A Silicon Valley startup has completed what appears to be the first commercial freight cross-country trip by an autonomous truck, which finished a 2,800-mile-run from Tulare, California to Quakertown, Pennsylvania for Land O'Lakes in under three days. The trip was smooth like butter, 40,000 pounds of it.
Plus.ai, a 3-year-old company in Cupertino, announced the milestone, recently. A safety driver was aboard the autonomous semi, ready to take the wheel if needed, along with a safety engineer who observed how things were going.
"We wanted to demonstrate the safety, reliability and maturity of our overall system," said Shawn Kerrigan, co-founder and chief operating officer of the company, in an interview. The company's system uses cameras, radar and lidar—laser-based technology to help vehicles determine distance—and handled the different terrains and weather conditions such as rain and low visibility well, he said.
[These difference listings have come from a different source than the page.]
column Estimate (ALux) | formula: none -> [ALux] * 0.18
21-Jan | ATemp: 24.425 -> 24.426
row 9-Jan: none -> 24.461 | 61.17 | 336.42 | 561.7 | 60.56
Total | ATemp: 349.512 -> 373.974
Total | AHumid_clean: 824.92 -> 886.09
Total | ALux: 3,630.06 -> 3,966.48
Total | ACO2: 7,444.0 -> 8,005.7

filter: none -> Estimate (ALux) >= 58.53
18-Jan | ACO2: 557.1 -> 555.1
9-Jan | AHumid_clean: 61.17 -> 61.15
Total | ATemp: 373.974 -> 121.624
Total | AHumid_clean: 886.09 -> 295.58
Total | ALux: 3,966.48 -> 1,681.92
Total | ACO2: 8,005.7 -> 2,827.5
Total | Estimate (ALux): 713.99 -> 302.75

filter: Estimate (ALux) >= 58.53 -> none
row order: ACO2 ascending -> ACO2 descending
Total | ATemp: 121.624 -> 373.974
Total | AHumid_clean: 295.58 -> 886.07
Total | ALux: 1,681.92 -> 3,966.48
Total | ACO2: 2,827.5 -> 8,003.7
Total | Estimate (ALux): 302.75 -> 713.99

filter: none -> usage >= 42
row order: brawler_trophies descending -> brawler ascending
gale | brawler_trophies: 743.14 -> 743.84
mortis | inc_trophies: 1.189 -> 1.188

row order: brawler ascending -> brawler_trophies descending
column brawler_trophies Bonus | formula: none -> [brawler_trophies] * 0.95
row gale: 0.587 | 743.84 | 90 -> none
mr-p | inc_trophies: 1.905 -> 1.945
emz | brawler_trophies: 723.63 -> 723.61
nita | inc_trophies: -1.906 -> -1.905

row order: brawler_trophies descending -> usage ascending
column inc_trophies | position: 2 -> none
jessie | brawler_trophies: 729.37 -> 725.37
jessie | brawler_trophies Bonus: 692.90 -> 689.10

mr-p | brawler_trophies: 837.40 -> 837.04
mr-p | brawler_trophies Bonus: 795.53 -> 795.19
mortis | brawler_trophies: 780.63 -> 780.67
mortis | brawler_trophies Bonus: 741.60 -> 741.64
The truck, which traveled on interstates 15 and 70, right before Thanksgiving, had to take scheduled breaks but drove mostly autonomously. There were zero "disengagements," or times the self-driving system had to be suspended because of a problem, Kerrigan said.
Plus.ai has been running freight every week for about a year, its COO said, but this is the first cross-country trip and partnership it has talked about publicly.
End of year is peak butter time, according to Land O'Lakes.
"To be able to address this peak demand with a fuel- and cost-effective freight transport solution will be tremendously valuable to our business," said Yone Dewberry, the butter maker's chief supply officer, in a statement.
How long will it be before self-driving trucks are delivering goods regularly across the nation's highways? Kerrigan thinks it's "a few years out."
Dan Ives, managing director of equity research for Wedbush Securities, predicts there will be quite a few autonomous freight-delivery pilots in 2020 and 2021, with the beginning of a commercial rollout in 2022. Like other experts, he believes the trucking industry will be the first to adopt autonomous technology on a mass scale.
The timeline will depend on regulations, which vary state to state, he said.
About 10 to 15 companies nationwide are working on autonomous freight delivery, Ives said. That includes San Francisco-based self-driving truck startup Embark Trucks, which last year completed a five-day, 2,400-mile cross-country trip. But that truck carried no freight.
"When the (freight) trucks can go long distance, that's when there will be significant ROI" on the autonomous technology, Ives said.